PROMPT
Output the records that follow, with every character intact.

EXTRACTED MATERIAL

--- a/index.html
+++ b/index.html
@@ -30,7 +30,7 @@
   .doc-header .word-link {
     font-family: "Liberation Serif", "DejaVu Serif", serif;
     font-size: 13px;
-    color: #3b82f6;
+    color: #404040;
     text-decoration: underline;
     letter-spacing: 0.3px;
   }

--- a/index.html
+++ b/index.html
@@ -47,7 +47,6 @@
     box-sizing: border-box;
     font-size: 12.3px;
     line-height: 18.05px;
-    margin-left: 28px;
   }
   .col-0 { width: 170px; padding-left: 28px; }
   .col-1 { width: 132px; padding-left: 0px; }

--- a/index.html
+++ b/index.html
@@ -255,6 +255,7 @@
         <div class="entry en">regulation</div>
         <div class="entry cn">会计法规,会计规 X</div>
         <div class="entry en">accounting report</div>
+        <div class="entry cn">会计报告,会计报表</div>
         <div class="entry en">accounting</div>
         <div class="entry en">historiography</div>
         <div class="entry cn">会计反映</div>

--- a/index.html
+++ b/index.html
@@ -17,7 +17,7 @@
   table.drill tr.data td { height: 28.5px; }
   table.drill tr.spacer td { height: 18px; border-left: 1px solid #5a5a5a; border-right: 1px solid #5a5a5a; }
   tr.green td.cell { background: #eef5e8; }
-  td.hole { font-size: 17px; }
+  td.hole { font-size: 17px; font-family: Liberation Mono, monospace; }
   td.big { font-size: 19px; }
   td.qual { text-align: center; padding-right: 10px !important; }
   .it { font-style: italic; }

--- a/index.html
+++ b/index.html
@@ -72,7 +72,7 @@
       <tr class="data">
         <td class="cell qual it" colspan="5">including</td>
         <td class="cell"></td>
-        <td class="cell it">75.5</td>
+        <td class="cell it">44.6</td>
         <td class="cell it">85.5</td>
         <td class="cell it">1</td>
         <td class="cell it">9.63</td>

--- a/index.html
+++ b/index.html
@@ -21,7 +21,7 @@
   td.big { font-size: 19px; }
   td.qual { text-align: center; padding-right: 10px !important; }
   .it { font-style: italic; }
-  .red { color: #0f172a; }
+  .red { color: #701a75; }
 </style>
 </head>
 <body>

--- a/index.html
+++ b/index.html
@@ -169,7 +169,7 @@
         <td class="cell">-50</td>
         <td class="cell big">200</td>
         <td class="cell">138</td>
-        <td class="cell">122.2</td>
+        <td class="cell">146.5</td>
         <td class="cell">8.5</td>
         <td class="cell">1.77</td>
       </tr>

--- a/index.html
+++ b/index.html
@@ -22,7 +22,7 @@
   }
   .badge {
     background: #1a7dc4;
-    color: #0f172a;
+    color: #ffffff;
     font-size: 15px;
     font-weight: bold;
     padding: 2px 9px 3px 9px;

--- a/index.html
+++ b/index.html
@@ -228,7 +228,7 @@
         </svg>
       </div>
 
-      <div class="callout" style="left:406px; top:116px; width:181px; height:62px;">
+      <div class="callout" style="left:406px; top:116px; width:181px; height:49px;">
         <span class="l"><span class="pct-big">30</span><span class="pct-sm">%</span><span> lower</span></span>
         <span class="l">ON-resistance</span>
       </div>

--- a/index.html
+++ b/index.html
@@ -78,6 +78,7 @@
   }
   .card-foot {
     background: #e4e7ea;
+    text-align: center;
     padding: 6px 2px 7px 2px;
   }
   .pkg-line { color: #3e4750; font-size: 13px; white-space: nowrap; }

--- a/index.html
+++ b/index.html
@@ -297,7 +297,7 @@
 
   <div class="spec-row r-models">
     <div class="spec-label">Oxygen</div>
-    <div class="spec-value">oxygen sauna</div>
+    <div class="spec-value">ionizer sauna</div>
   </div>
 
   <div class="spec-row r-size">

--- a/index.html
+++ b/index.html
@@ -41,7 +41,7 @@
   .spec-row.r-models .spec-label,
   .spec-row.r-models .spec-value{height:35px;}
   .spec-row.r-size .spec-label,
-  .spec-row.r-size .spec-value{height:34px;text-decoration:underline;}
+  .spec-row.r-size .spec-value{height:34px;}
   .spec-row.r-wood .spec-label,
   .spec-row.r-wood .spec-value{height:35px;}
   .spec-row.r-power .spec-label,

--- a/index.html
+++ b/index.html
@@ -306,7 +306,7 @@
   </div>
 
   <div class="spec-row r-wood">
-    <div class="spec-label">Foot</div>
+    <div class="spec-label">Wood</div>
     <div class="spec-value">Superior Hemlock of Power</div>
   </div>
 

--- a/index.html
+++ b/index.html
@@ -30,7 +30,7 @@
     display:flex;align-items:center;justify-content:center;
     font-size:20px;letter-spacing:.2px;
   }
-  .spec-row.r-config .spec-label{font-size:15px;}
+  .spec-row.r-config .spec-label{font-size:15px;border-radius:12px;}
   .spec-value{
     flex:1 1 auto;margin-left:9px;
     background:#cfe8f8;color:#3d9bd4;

EXERCISE RESPONSE
--- a/index.html
+++ b/index.html
@@ -30,7 +30,7 @@
   .doc-header .word-link {
     font-family: "Liberation Serif", "DejaVu Serif", serif;
     font-size: 13px;
-    color: #3b82f6;
+    color: #404040;
     text-decoration: underline;
     letter-spacing: 0.3px;
   }

--- a/index.html
+++ b/index.html
@@ -47,7 +47,6 @@
     box-sizing: border-box;
     font-size: 12.3px;
     line-height: 18.05px;
-    margin-left: 28px;
   }
   .col-0 { width: 170px; padding-left: 28px; }
   .col-1 { width: 132px; padding-left: 0px; }

--- a/index.html
+++ b/index.html
@@ -255,6 +255,7 @@
         <div class="entry en">regulation</div>
         <div class="entry cn">会计法规,会计规 X</div>
         <div class="entry en">accounting report</div>
+        <div class="entry cn">会计报告,会计报表</div>
         <div class="entry en">accounting</div>
         <div class="entry en">historiography</div>
         <div class="entry cn">会计反映</div>

--- a/index.html
+++ b/index.html
@@ -17,7 +17,7 @@
   table.drill tr.data td { height: 28.5px; }
   table.drill tr.spacer td { height: 18px; border-left: 1px solid #5a5a5a; border-right: 1px solid #5a5a5a; }
   tr.green td.cell { background: #eef5e8; }
-  td.hole { font-size: 17px; }
+  td.hole { font-size: 17px; font-family: Liberation Mono, monospace; }
   td.big { font-size: 19px; }
   td.qual { text-align: center; padding-right: 10px !important; }
   .it { font-style: italic; }

--- a/index.html
+++ b/index.html
@@ -72,7 +72,7 @@
       <tr class="data">
         <td class="cell qual it" colspan="5">including</td>
         <td class="cell"></td>
-        <td class="cell it">75.5</td>
+        <td class="cell it">44.6</td>
         <td class="cell it">85.5</td>
         <td class="cell it">1</td>
         <td class="cell it">9.63</td>

--- a/index.html
+++ b/index.html
@@ -21,7 +21,7 @@
   td.big { font-size: 19px; }
   td.qual { text-align: center; padding-right: 10px !important; }
   .it { font-style: italic; }
-  .red { color: #0f172a; }
+  .red { color: #701a75; }
 </style>
 </head>
 <body>

--- a/index.html
+++ b/index.html
@@ -169,7 +169,7 @@
         <td class="cell">-50</td>
         <td class="cell big">200</td>
         <td class="cell">138</td>
-        <td class="cell">122.2</td>
+        <td class="cell">146.5</td>
         <td class="cell">8.5</td>
         <td class="cell">1.77</td>
       </tr>

--- a/index.html
+++ b/index.html
@@ -22,7 +22,7 @@
   }
   .badge {
     background: #1a7dc4;
-    color: #0f172a;
+    color: #ffffff;
     font-size: 15px;
     font-weight: bold;
     padding: 2px 9px 3px 9px;

--- a/index.html
+++ b/index.html
@@ -228,7 +228,7 @@
         </svg>
       </div>
 
-      <div class="callout" style="left:406px; top:116px; width:181px; height:62px;">
+      <div class="callout" style="left:406px; top:116px; width:181px; height:49px;">
         <span class="l"><span class="pct-big">30</span><span class="pct-sm">%</span><span> lower</span></span>
         <span class="l">ON-resistance</span>
       </div>

--- a/index.html
+++ b/index.html
@@ -78,6 +78,7 @@
   }
   .card-foot {
     background: #e4e7ea;
+    text-align: center;
     padding: 6px 2px 7px 2px;
   }
   .pkg-line { color: #3e4750; font-size: 13px; white-space: nowrap; }

--- a/index.html
+++ b/index.html
@@ -297,7 +297,7 @@
 
   <div class="spec-row r-models">
     <div class="spec-label">Oxygen</div>
-    <div class="spec-value">oxygen sauna</div>
+    <div class="spec-value">ionizer sauna</div>
   </div>
 
   <div class="spec-row r-size">

--- a/index.html
+++ b/index.html
@@ -41,7 +41,7 @@
   .spec-row.r-models .spec-label,
   .spec-row.r-models .spec-value{height:35px;}
   .spec-row.r-size .spec-label,
-  .spec-row.r-size .spec-value{height:34px;text-decoration:underline;}
+  .spec-row.r-size .spec-value{height:34px;}
   .spec-row.r-wood .spec-label,
   .spec-row.r-wood .spec-value{height:35px;}
   .spec-row.r-power .spec-label,

--- a/index.html
+++ b/index.html
@@ -306,7 +306,7 @@
   </div>
 
   <div class="spec-row r-wood">
-    <div class="spec-label">Foot</div>
+    <div class="spec-label">Wood</div>
     <div class="spec-value">Superior Hemlock of Power</div>
   </div>
 

--- a/index.html
+++ b/index.html
@@ -30,7 +30,7 @@
     display:flex;align-items:center;justify-content:center;
     font-size:20px;letter-spacing:.2px;
   }
-  .spec-row.r-config .spec-label{font-size:15px;}
+  .spec-row.r-config .spec-label{font-size:15px;border-radius:12px;}
   .spec-value{
     flex:1 1 auto;margin-left:9px;
     background:#cfe8f8;color:#3d9bd4;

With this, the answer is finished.